(DATA EXCERPTS)

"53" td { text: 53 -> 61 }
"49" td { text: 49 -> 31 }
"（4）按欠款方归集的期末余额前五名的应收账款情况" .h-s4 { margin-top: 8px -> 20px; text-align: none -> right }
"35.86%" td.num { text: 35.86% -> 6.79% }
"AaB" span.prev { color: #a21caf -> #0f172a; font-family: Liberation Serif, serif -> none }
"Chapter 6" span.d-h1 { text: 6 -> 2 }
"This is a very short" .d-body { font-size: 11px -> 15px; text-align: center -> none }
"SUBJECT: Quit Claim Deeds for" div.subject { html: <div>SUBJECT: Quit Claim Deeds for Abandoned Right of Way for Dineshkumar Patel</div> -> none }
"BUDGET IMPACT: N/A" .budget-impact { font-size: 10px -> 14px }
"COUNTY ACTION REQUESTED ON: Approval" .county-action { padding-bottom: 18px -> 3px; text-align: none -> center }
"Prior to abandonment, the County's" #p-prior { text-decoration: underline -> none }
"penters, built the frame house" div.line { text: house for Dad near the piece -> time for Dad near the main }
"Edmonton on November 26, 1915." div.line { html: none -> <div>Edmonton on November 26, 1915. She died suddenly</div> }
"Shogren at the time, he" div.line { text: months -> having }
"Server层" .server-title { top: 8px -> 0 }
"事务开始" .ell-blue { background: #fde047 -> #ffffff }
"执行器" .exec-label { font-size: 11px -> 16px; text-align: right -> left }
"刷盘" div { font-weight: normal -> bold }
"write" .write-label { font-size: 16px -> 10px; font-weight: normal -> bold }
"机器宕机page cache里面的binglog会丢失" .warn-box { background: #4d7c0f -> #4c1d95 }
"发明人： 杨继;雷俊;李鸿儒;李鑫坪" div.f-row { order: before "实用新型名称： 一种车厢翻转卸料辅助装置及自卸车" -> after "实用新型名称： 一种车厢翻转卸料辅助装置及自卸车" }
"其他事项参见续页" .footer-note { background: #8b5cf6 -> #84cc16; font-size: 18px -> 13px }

(End DATA EXCERPTS)

**DIRECTIONS FOR THIS TASK:** Where the word "html" occurs in a line of the records, copy that line.

**EXERCISE ANSWER:**
"SUBJECT: Quit Claim Deeds for" div.subject { html: <div>SUBJECT: Quit Claim Deeds for Abandoned Right of Way for Dineshkumar Patel</div> -> none }
"Edmonton on November 26, 1915." div.line { html: none -> <div>Edmonton on November 26, 1915. She died suddenly</div> }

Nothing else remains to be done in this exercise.